EXCERPTED DATA
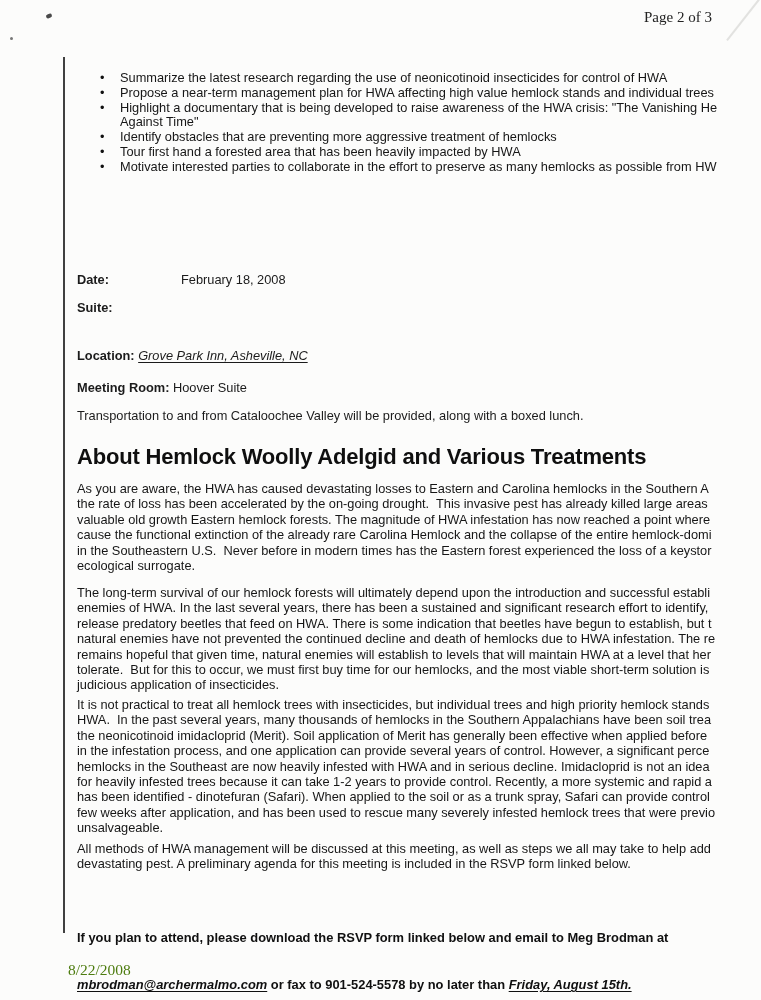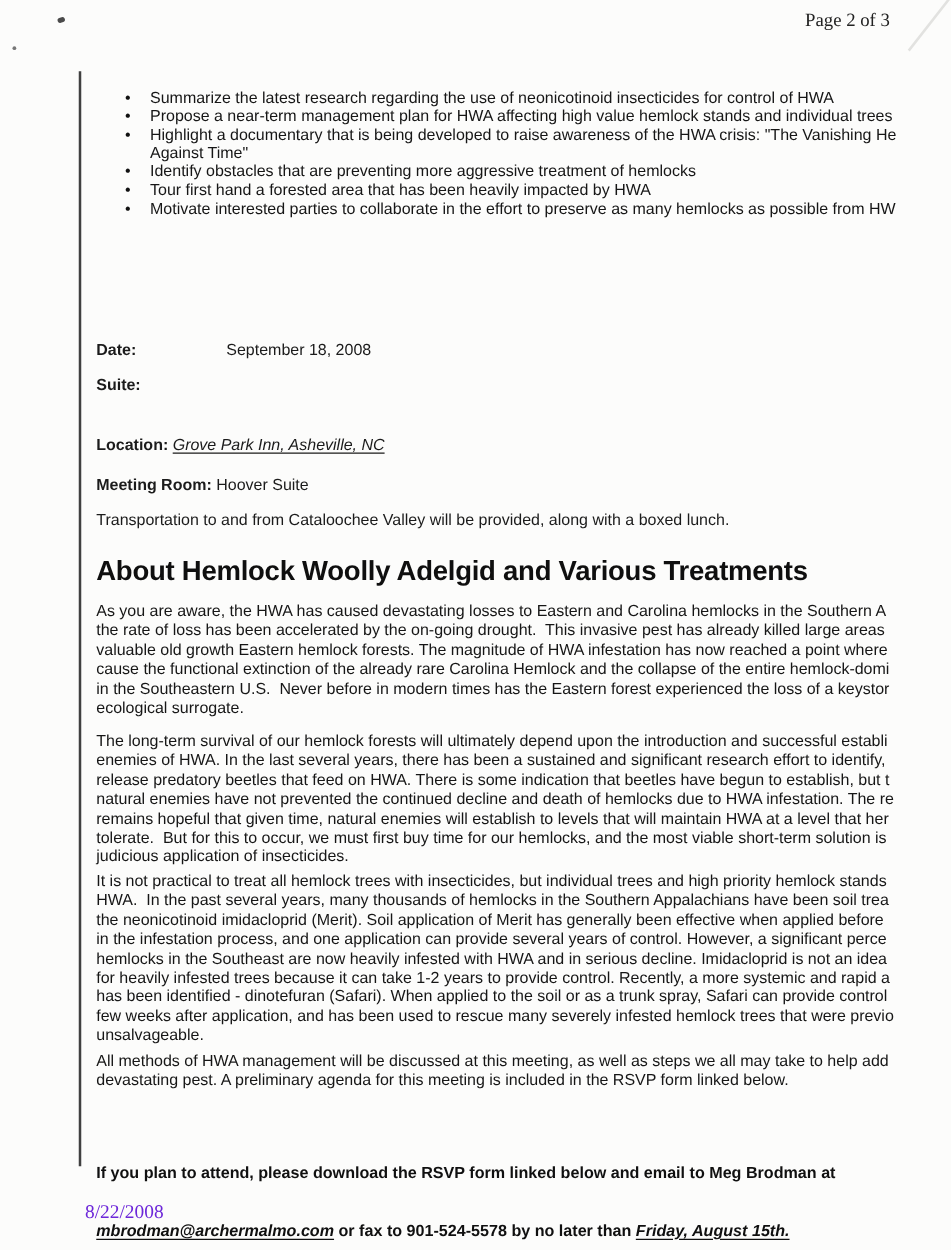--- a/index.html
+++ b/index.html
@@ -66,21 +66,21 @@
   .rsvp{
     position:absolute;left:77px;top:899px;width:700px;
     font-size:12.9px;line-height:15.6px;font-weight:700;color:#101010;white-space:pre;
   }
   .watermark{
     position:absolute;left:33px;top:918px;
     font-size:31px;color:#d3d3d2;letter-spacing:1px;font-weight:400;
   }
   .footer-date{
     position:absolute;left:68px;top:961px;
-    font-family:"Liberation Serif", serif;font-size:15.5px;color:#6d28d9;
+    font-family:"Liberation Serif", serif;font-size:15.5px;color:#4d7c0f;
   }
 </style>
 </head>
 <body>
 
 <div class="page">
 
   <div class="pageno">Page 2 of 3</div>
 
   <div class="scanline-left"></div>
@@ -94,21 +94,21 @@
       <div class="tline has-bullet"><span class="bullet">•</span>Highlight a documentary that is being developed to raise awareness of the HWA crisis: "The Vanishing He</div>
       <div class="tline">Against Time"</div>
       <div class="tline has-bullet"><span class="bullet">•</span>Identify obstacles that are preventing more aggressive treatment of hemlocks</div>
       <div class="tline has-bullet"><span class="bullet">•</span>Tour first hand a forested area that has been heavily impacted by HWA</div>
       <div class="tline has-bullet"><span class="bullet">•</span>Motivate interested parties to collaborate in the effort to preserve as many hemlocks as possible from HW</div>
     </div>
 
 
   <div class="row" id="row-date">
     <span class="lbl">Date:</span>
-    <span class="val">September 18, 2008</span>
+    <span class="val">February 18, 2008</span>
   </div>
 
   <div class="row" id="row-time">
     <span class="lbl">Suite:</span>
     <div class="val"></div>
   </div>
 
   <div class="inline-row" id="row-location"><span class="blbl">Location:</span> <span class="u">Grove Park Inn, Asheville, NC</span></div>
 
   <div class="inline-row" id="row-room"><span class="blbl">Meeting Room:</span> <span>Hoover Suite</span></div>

WHAT YOU SHOULD DO
Output the material word for word. Pictures do not go in.

REPLY TO THE TASK
--- a/index.html
+++ b/index.html
@@ -66,21 +66,21 @@
   .rsvp{
     position:absolute;left:77px;top:899px;width:700px;
     font-size:12.9px;line-height:15.6px;font-weight:700;color:#101010;white-space:pre;
   }
   .watermark{
     position:absolute;left:33px;top:918px;
     font-size:31px;color:#d3d3d2;letter-spacing:1px;font-weight:400;
   }
   .footer-date{
     position:absolute;left:68px;top:961px;
-    font-family:"Liberation Serif", serif;font-size:15.5px;color:#6d28d9;
+    font-family:"Liberation Serif", serif;font-size:15.5px;color:#4d7c0f;
   }
 </style>
 </head>
 <body>
 
 <div class="page">
 
   <div class="pageno">Page 2 of 3</div>
 
   <div class="scanline-left"></div>
@@ -94,21 +94,21 @@
       <div class="tline has-bullet"><span class="bullet">•</span>Highlight a documentary that is being developed to raise awareness of the HWA crisis: "The Vanishing He</div>
       <div class="tline">Against Time"</div>
       <div class="tline has-bullet"><span class="bullet">•</span>Identify obstacles that are preventing more aggressive treatment of hemlocks</div>
       <div class="tline has-bullet"><span class="bullet">•</span>Tour first hand a forested area that has been heavily impacted by HWA</div>
       <div class="tline has-bullet"><span class="bullet">•</span>Motivate interested parties to collaborate in the effort to preserve as many hemlocks as possible from HW</div>
     </div>
 
 
   <div class="row" id="row-date">
     <span class="lbl">Date:</span>
-    <span class="val">September 18, 2008</span>
+    <span class="val">February 18, 2008</span>
   </div>
 
   <div class="row" id="row-time">
     <span class="lbl">Suite:</span>
     <div class="val"></div>
   </div>
 
   <div class="inline-row" id="row-location"><span class="blbl">Location:</span> <span class="u">Grove Park Inn, Asheville, NC</span></div>
 
   <div class="inline-row" id="row-room"><span class="blbl">Meeting Room:</span> <span>Hoover Suite</span></div>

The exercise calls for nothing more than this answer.